| WORK REQUEST |
Output the line that contains "Samsung fridge - day, ship): 3" and every line after it to the end of the entries, with nothing added or left out.

| DATA FOR ANALYSIS |
┏━━

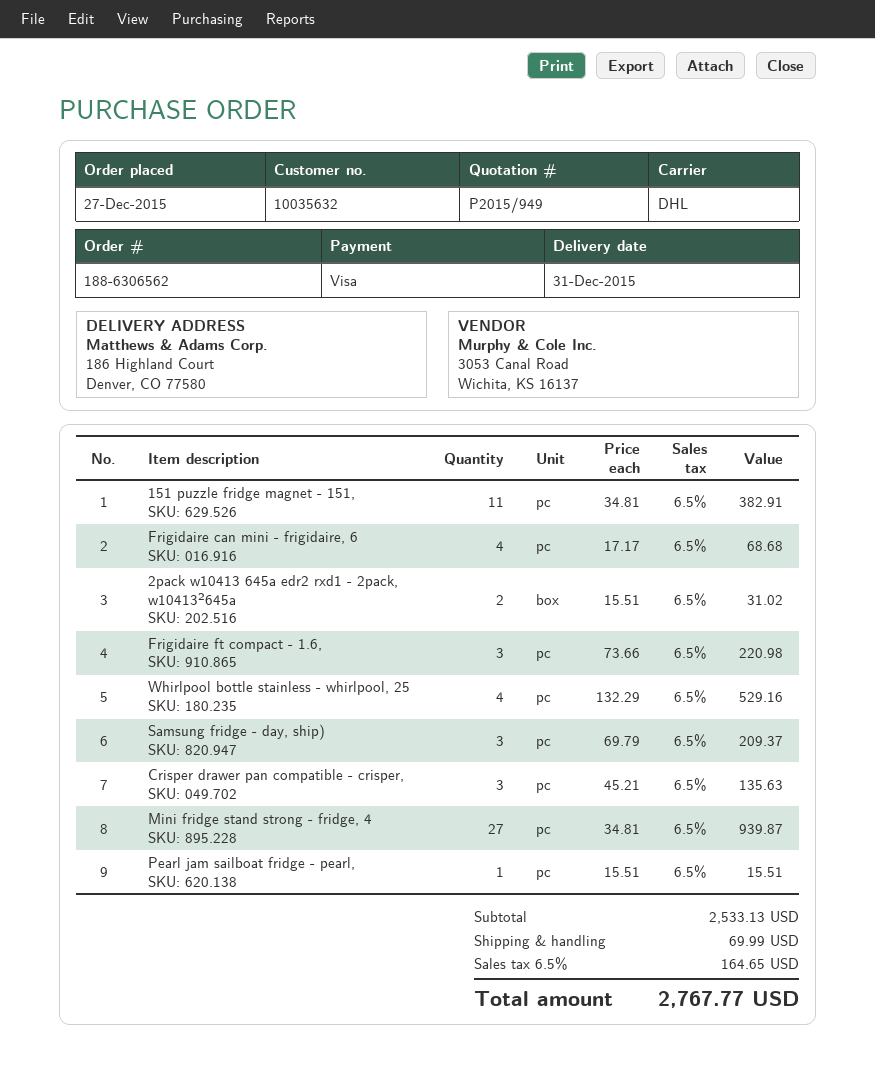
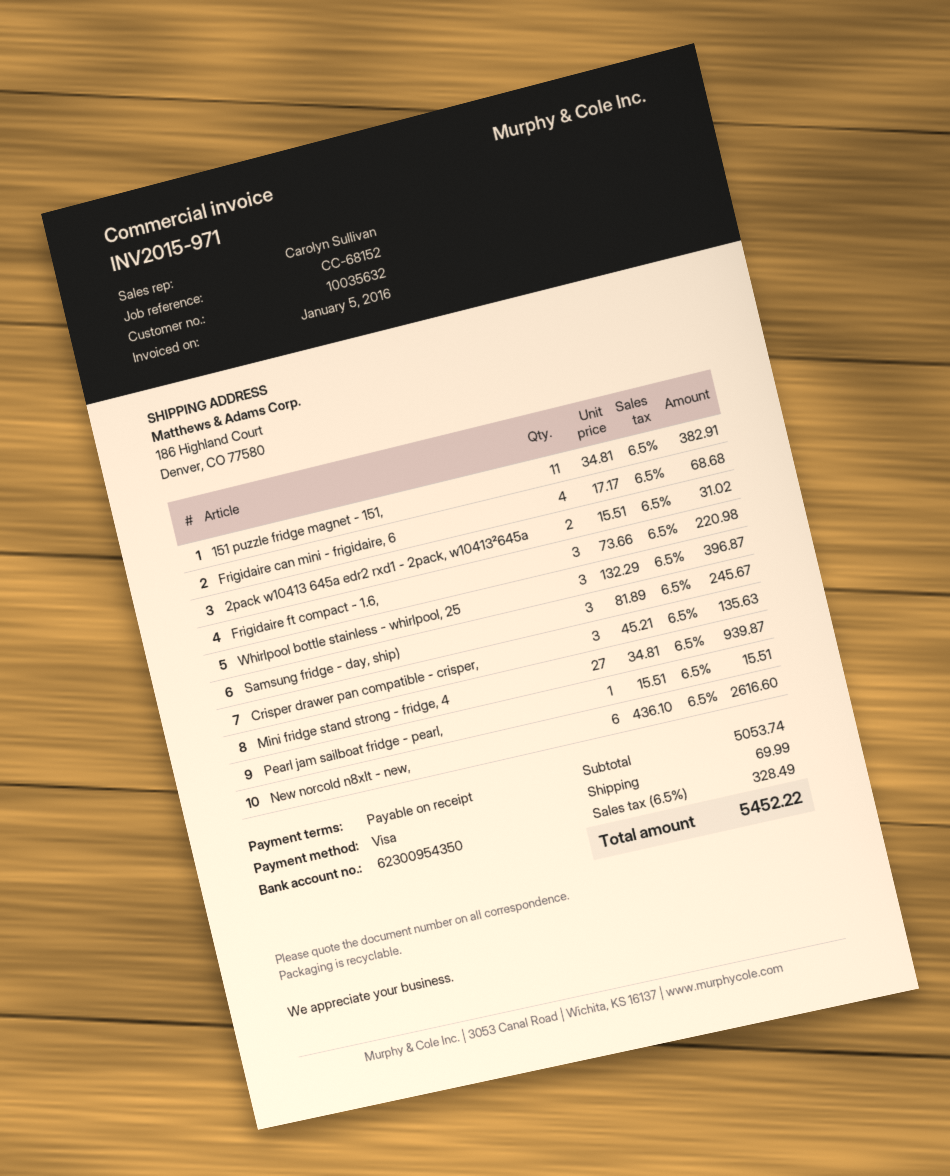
Whirlpool bottle stainless - whirlpool, 25: 4 x 132.29 = 529.16 -> 3 x 132.29 = 396.87
Samsung fridge - day, ship): 3 x 69.79 = 209.37 -> 3 x 81.89 = 245.67
New norcold n8xlt - new,: none -> 6 x 436.10 = 2616.60
subtotal: 2533.13 -> 5053.74
tax: 6.5% = 164.65 -> 6.5% = 328.49
total: 2767.77 -> 5452.22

┗━━

| ANSWER BELOW |
Samsung fridge - day, ship): 3 x 69.79 = 209.37 -> 3 x 81.89 = 245.67
New norcold n8xlt - new,: none -> 6 x 436.10 = 2616.60
subtotal: 2533.13 -> 5053.74
tax: 6.5% = 164.65 -> 6.5% = 328.49
total: 2767.77 -> 5452.22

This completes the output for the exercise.